File metadata and controls

413 lines (310 loc) · 19.9 KB

Developer Guide

In general we prefer simplicity. We standardize on JavaScript (Node.js) and SQL (PostgreSQL) as the languages of implementation and try to minimize the number of complex libraries or frameworks being used. The website is server-side generated pages with minimal client-side JavaScript.

High level view

  1. The questions and assessments for a course are stored in a git repository. This is synced into the database by the course instructor and DB data is updated or added to represent the course. Students then interact with the course website by doing questions, with the results being stored in the DB. The instructor can view the student results on the website and download CSV files with the data.

  2. All course configuration is done via plain text files in the git repository, which is the master source for this data. There is no extra course configuration stored in the DB. The instructor does not directly edit course data via the website.

  3. All student data is all stored in the DB and is not pushed back into the git repository or disk at any point.

Directory layout

  1. Broadly follow the Express generator layout.

  2. Top-level files and directories are:

     PrairieLearn/v2
     +-- autograder         # files needed to autograde code on a seperate server
     |   `-- ...            # various scripts and docker images
     +-- config.json        # server configuration file (optional)
     +-- cron               # jobs to be periodically executed, one file per job
     |   +-- index.js       # entry point for all cron jobs
     |   `-- ...            # one JS file per cron job, executed by index.js
     +-- doc                # documentation
     +-- exampleCourse      # example content for a course
     +-- lib                # miscellaneous helper code
     +-- middlewares        # Express.js middleware, one per file
     +-- models             # DB table creation, one file per table
     |   +-- index.js       # entry point for all model initialization
     |   `-- ...            # one JS file per table, executed by index.js
     +-- package.json       # npm configuration file
     +-- pages              # one sub-dir per web page
     |   +-- partials       # EJS helper sub-templates
     |   +-- instructorHome # all the code for the instructorHome page
     |   +-- userHome       # all the code for the userHome page
     |   `-- ...            # other "instructor" and "user" pages
     +-- public             # all accessible without access control
     |   +-- javascripts    # external packages only, no modificiations
     |   +-- localscripts   # all local site-wide JS
     |   `-- stylesheets    # all CSS, both external and local
     +-- question-servers   # one file per question type
     +-- schemas            # JSON schemas for input file formats
     +-- server.js          # top-level program
     +-- sprocs             # DB stored procedures, one per file
     |   +-- index.js       # entry point for all sproc initialization
     |   `-- ...            # one JS file per sproc, executed by index.js
     +-- sync               # code to load on-disk course config into DB
     `-- tests              # unit tests, currently unused
    

Page generation

  1. Use Express as the web framework. As of 2016-09-27 we are using v4.

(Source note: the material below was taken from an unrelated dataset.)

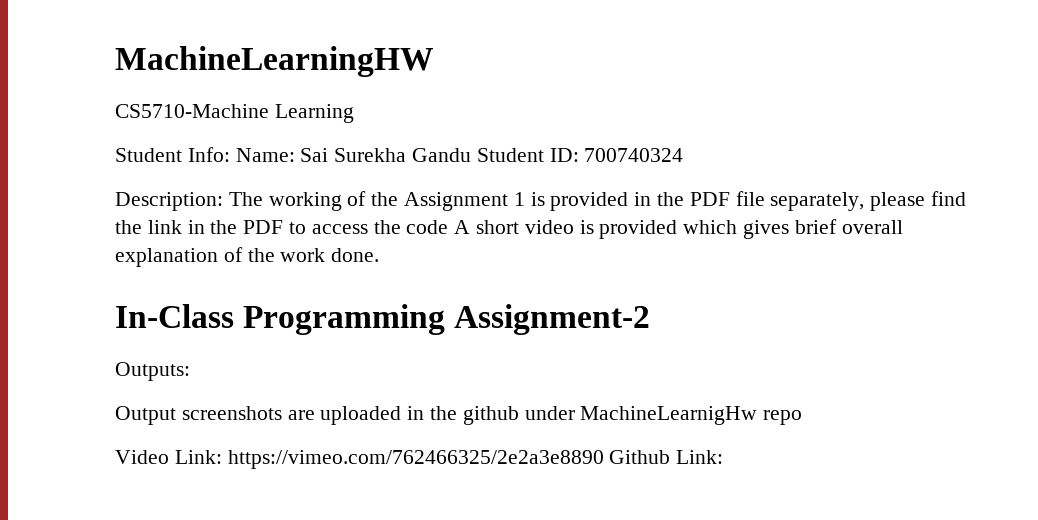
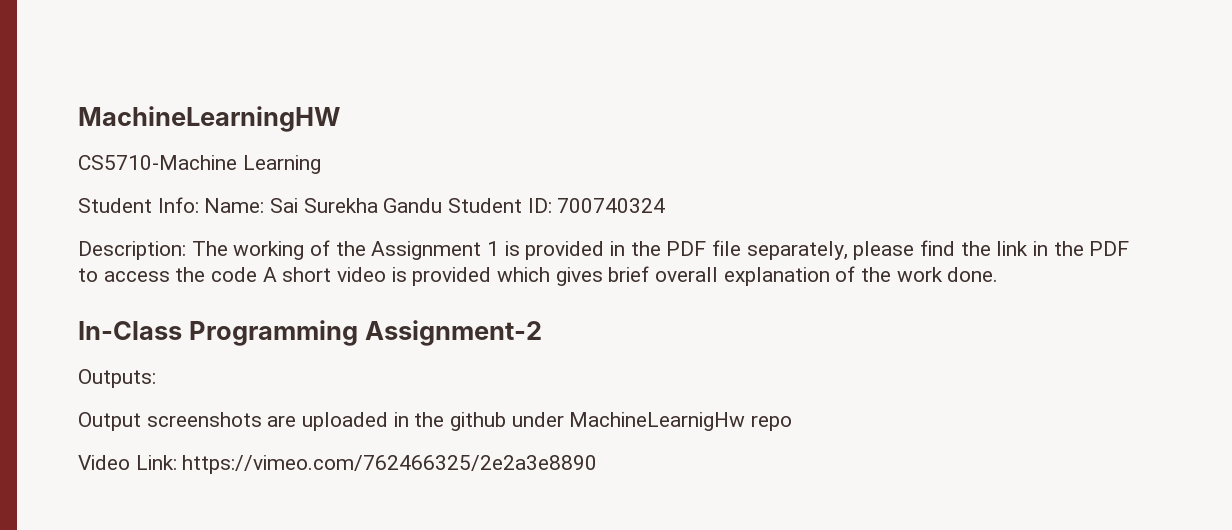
[609,450,724,464] Github Link: -> (598, 464) none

  2. All pages are server-side rendered and we try and minimize the amount of client-side JavaScript. Client-side JS should use jQuery and related libraries. We prefer to use off-the-shelf jQuery plugins where possible.

  3. Each web page typically has all its files in a single directory, with the directory, the files, and the URL all named the same. Not all pages need all files. For example:

     pages/instructorGradebook
     +-- instructorGradebook.js         # main entry point, calls the SQL and renders the template
     +-- instructorGradebook.sql        # all SQL code specific to this page
     +-- instructorGradebook.ejs        # the EJS template for the page
     `-- instructorGradebookClient.js   # any client-side JS needed
    
  4. The above instructorGradebook page is loaded from the top-level server.js with:

    app.use('/instructor/:courseInstanceId/gradebook', require('./pages/instructorGradebook/instructorGradebook'));
  5. The instructorGradebook.js main JS file is an Express router and has the basic structure:

    var ERR = require('async-stacktrace');
    var _ = require('lodash');
    var express = require('express');
    var router = express.Router();
    var sqldb = require('../../sqldb');
    var sqlLoader = require('../../sql-loader');
    var sql = sqlLoader.loadSqlEquiv(__filename);
    
    router.get('/', function(req, res, next) {
        var params = {course_instance_id: res.params.courseInstanceId};
        sqldb.query(sql.user_scores, params, function(err, result) { // SQL queries for page data
            if (ERR(err, next)) return;
            res.locals.user_scores = result.rows; // store the data in res.locals
    
            res.render('pages/instructorGradebook/instructorGradebook', res.locals); // render the page
            // inside the EJS template, "res.locals.var" can be accessed with just "var"
        });
    });
    
    module.exports = router;
  6. Use the res.locals variable to build up data for the page rendering. Many basic objects are already included from the selectAndAuthz*.js middleware that runs before most page loads.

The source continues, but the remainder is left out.